(Code change snippets)
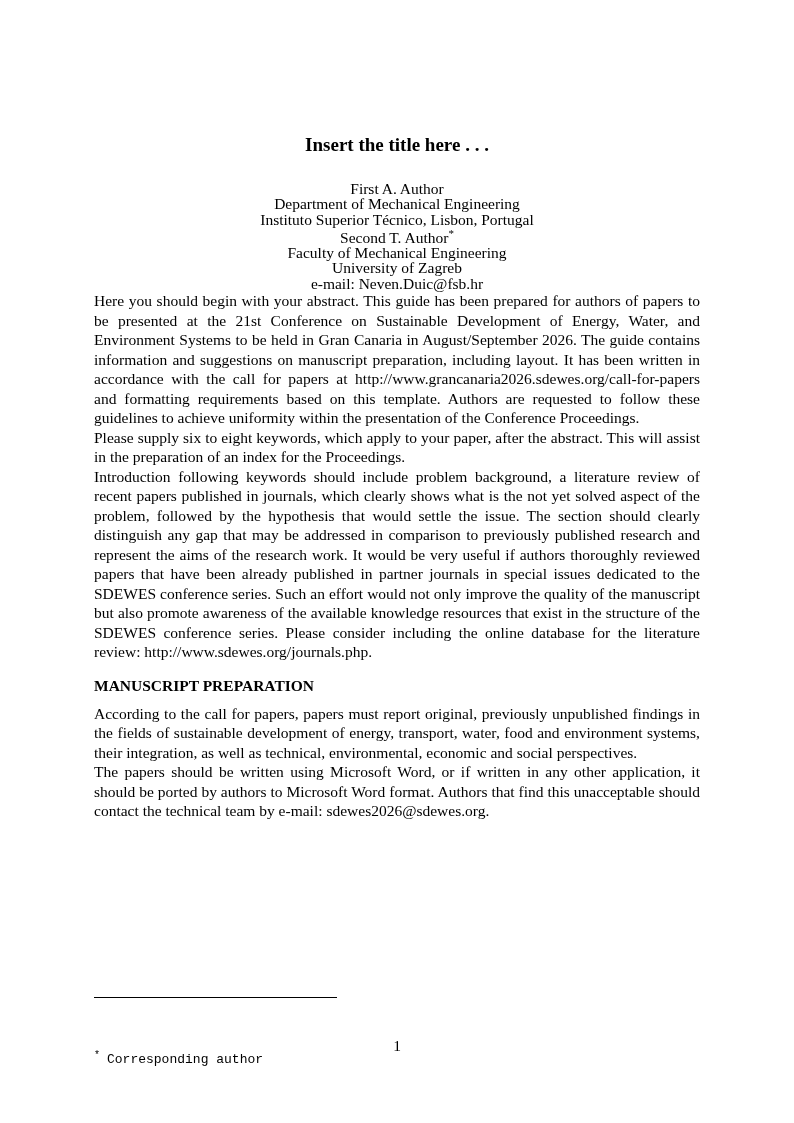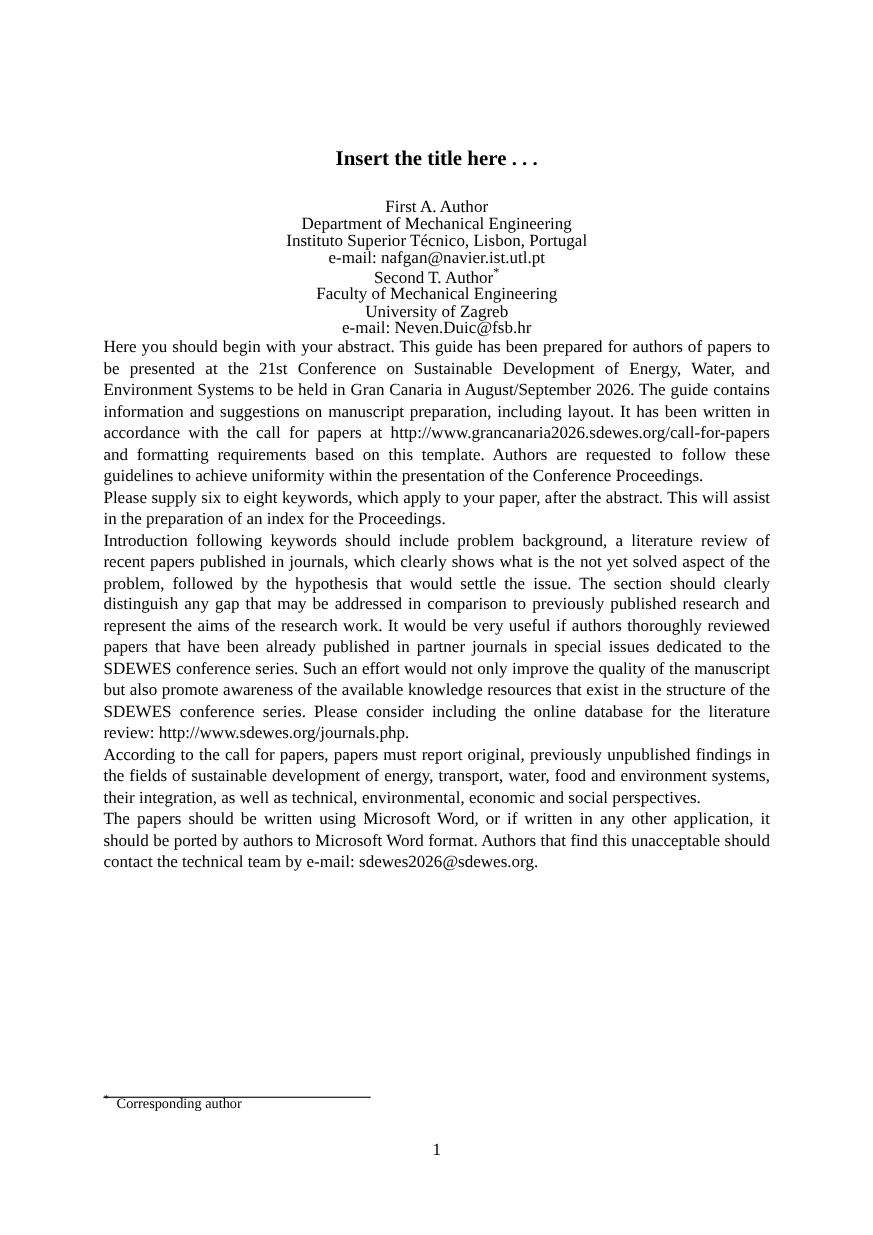--- a/index.html
+++ b/index.html
@@ -60,24 +60,25 @@
   .footnote-rule {
     position: absolute;
     left: 94px;
     top: 997px;
     width: 243px;
     border-top: 1.5px solid #000;
   }
   .footnote {
     position: absolute;
     left: 94px;
-    top: 995px;
+    top: 1052px;
     width: 606px;
     font-size: 13px;
     line-height: 16px;
+    font-family: Liberation Mono, monospace;
   }
   .footnote sup {
     font-size: 10px;
     vertical-align: super;
     line-height: 0;
     margin-right: 7px;
   }
   .page-number {
     position: absolute;
     left: 94px;
@@ -93,21 +94,20 @@
 
 <div class="page">
   <div class="content">
 
     <h1 class="paper-title">Insert the title here . . .</h1>
 
     <div class="author-block first">
       <div>First A. Author</div>
       <div>Department of Mechanical Engineering</div>
       <div>Instituto Superior Técnico, Lisbon, Portugal</div>
-      <div>e-mail: nafgan@navier.ist.utl.pt</div>
     </div>
 
     <div class="author-block second">
       <div><span>Second T. Author</span><sup>*</sup></div>
       <div>Faculty of Mechanical Engineering</div>
       <div>University of Zagreb</div>
       <div>e-mail: Neven.Duic@fsb.hr</div>
     </div>
 
     <div class="section first-section">
@@ -116,20 +116,21 @@
 
     <div class="section">
       <p>Please supply six to eight keywords, which apply to your paper, after the abstract. This will assist in the preparation of an index for the Proceedings.</p>
     </div>
 
     <div class="section">
       <p>Introduction following keywords should include problem background, a literature review of recent papers published in journals, which clearly shows what is the not yet solved aspect of the problem, followed by the hypothesis that would settle the issue. The section should clearly distinguish any gap that may be addressed in comparison to previously published research and represent the aims of the research work. It would be very useful if authors thoroughly reviewed papers that have been already published in partner journals in special issues dedicated to the SDEWES conference series. Such an effort would not only improve the quality of the manuscript but also promote awareness of the available knowledge resources that exist in the structure of the SDEWES conference series. Please consider including the online database for the literature review: http://www.sdewes.org/journals.php.</p>
     </div>
 
     <div class="section">
+      <h2>MANUSCRIPT PREPARATION</h2>
       <p>According to the call for papers, papers must report original, previously unpublished findings in the fields of sustainable development of energy, transport, water, food and environment systems, their integration, as well as technical, environmental, economic and social perspectives.</p>
       <p>The papers should be written using Microsoft Word, or if written in any other application, it should be ported by authors to Microsoft Word format. Authors that find this unacceptable should contact the technical team by e-mail: sdewes2026@sdewes.org.</p>
     </div>
 
   </div>
 
   <div class="footnote-rule"></div>
 
   <div class="footnote"><sup>*</sup><span>Corresponding author</span></div>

> [Task prompt]
Nothing but an exact copy of the data above, minus its pictures, should appear in the response.

> [Response to the exercise]
--- a/index.html
+++ b/index.html
@@ -60,24 +60,25 @@
   .footnote-rule {
     position: absolute;
     left: 94px;
     top: 997px;
     width: 243px;
     border-top: 1.5px solid #000;
   }
   .footnote {
     position: absolute;
     left: 94px;
-    top: 995px;
+    top: 1052px;
     width: 606px;
     font-size: 13px;
     line-height: 16px;
+    font-family: Liberation Mono, monospace;
   }
   .footnote sup {
     font-size: 10px;
     vertical-align: super;
     line-height: 0;
     margin-right: 7px;
   }
   .page-number {
     position: absolute;
     left: 94px;
@@ -93,21 +94,20 @@
 
 <div class="page">
   <div class="content">
 
     <h1 class="paper-title">Insert the title here . . .</h1>
 
     <div class="author-block first">
       <div>First A. Author</div>
       <div>Department of Mechanical Engineering</div>
       <div>Instituto Superior Técnico, Lisbon, Portugal</div>
-      <div>e-mail: nafgan@navier.ist.utl.pt</div>
     </div>
 
     <div class="author-block second">
       <div><span>Second T. Author</span><sup>*</sup></div>
       <div>Faculty of Mechanical Engineering</div>
       <div>University of Zagreb</div>
       <div>e-mail: Neven.Duic@fsb.hr</div>
     </div>
 
     <div class="section first-section">
@@ -116,20 +116,21 @@
 
     <div class="section">
       <p>Please supply six to eight keywords, which apply to your paper, after the abstract. This will assist in the preparation of an index for the Proceedings.</p>
     </div>
 
     <div class="section">
       <p>Introduction following keywords should include problem background, a literature review of recent papers published in journals, which clearly shows what is the not yet solved aspect of the problem, followed by the hypothesis that would settle the issue. The section should clearly distinguish any gap that may be addressed in comparison to previously published research and represent the aims of the research work. It would be very useful if authors thoroughly reviewed papers that have been already published in partner journals in special issues dedicated to the SDEWES conference series. Such an effort would not only improve the quality of the manuscript but also promote awareness of the available knowledge resources that exist in the structure of the SDEWES conference series. Please consider including the online database for the literature review: http://www.sdewes.org/journals.php.</p>
     </div>
 
     <div class="section">
+      <h2>MANUSCRIPT PREPARATION</h2>
       <p>According to the call for papers, papers must report original, previously unpublished findings in the fields of sustainable development of energy, transport, water, food and environment systems, their integration, as well as technical, environmental, economic and social perspectives.</p>
       <p>The papers should be written using Microsoft Word, or if written in any other application, it should be ported by authors to Microsoft Word format. Authors that find this unacceptable should contact the technical team by e-mail: sdewes2026@sdewes.org.</p>
     </div>
 
   </div>
 
   <div class="footnote-rule"></div>
 
   <div class="footnote"><sup>*</sup><span>Corresponding author</span></div>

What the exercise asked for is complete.